** Opening Records for processing block **

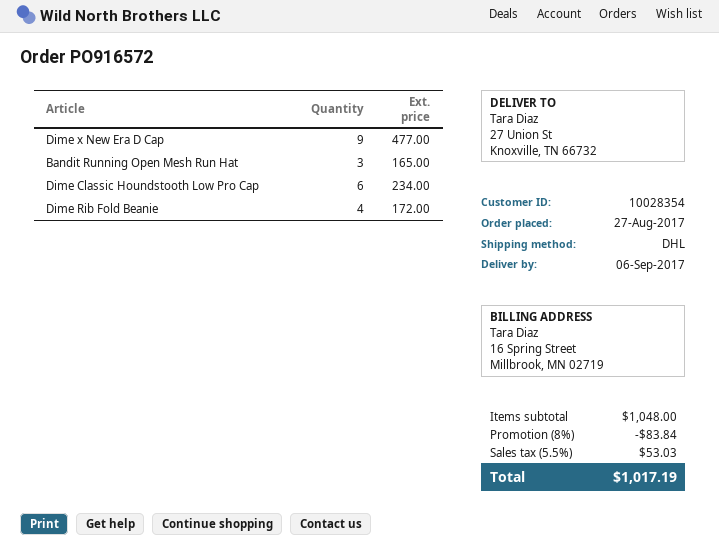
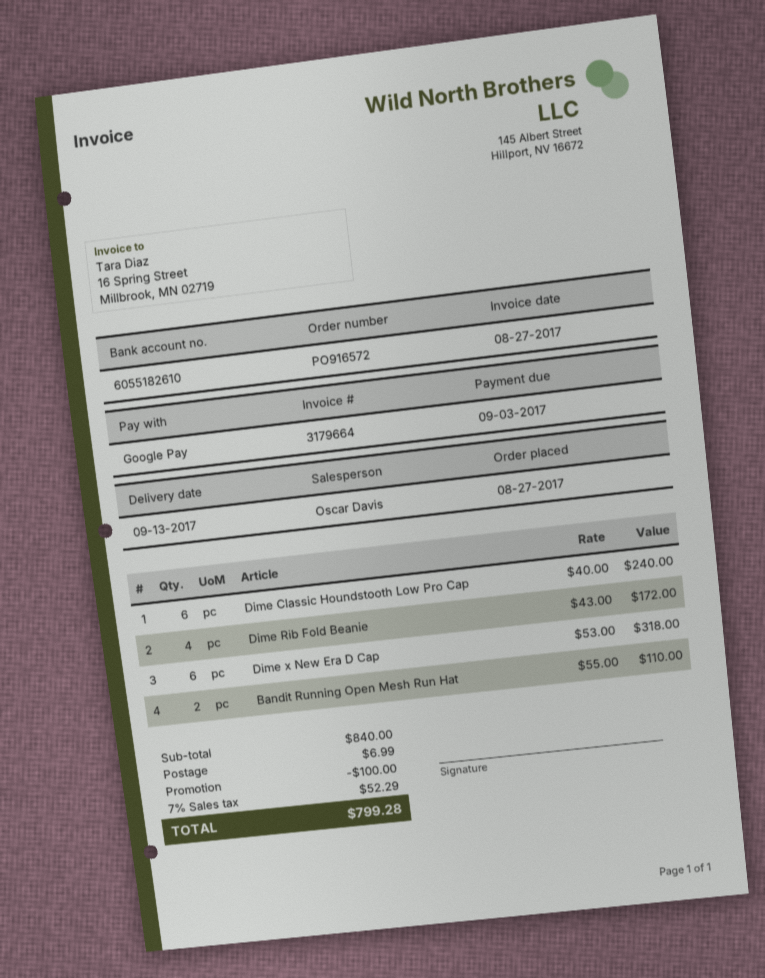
delivery date: 2017-09-06 -> 2017-09-13
Dime x New Era D Cap: 9 for 477.00 -> 6 for 318.00
Bandit Running Open Mesh Run Hat: 3 for 165.00 -> 2 for 110.00
Dime Classic Houndstooth Low Pro Cap: 6 for 234.00 -> 6 for 240.00
subtotal: 1048.00 -> 840.00
discount: 83.84 -> 100.00
shipping: none -> 6.99
tax: 5.5% = 53.03 -> 7% = 52.29
total: 1017.19 -> 799.28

** Closing Records for processing block **

Copy out all the records exactly as they read, and omit the pictures.

delivery date: 2017-09-06 -> 2017-09-13
Dime x New Era D Cap: 9 for 477.00 -> 6 for 318.00
Bandit Running Open Mesh Run Hat: 3 for 165.00 -> 2 for 110.00
Dime Classic Houndstooth Low Pro Cap: 6 for 234.00 -> 6 for 240.00
subtotal: 1048.00 -> 840.00
discount: 83.84 -> 100.00
shipping: none -> 6.99
tax: 5.5% = 53.03 -> 7% = 52.29
total: 1017.19 -> 799.28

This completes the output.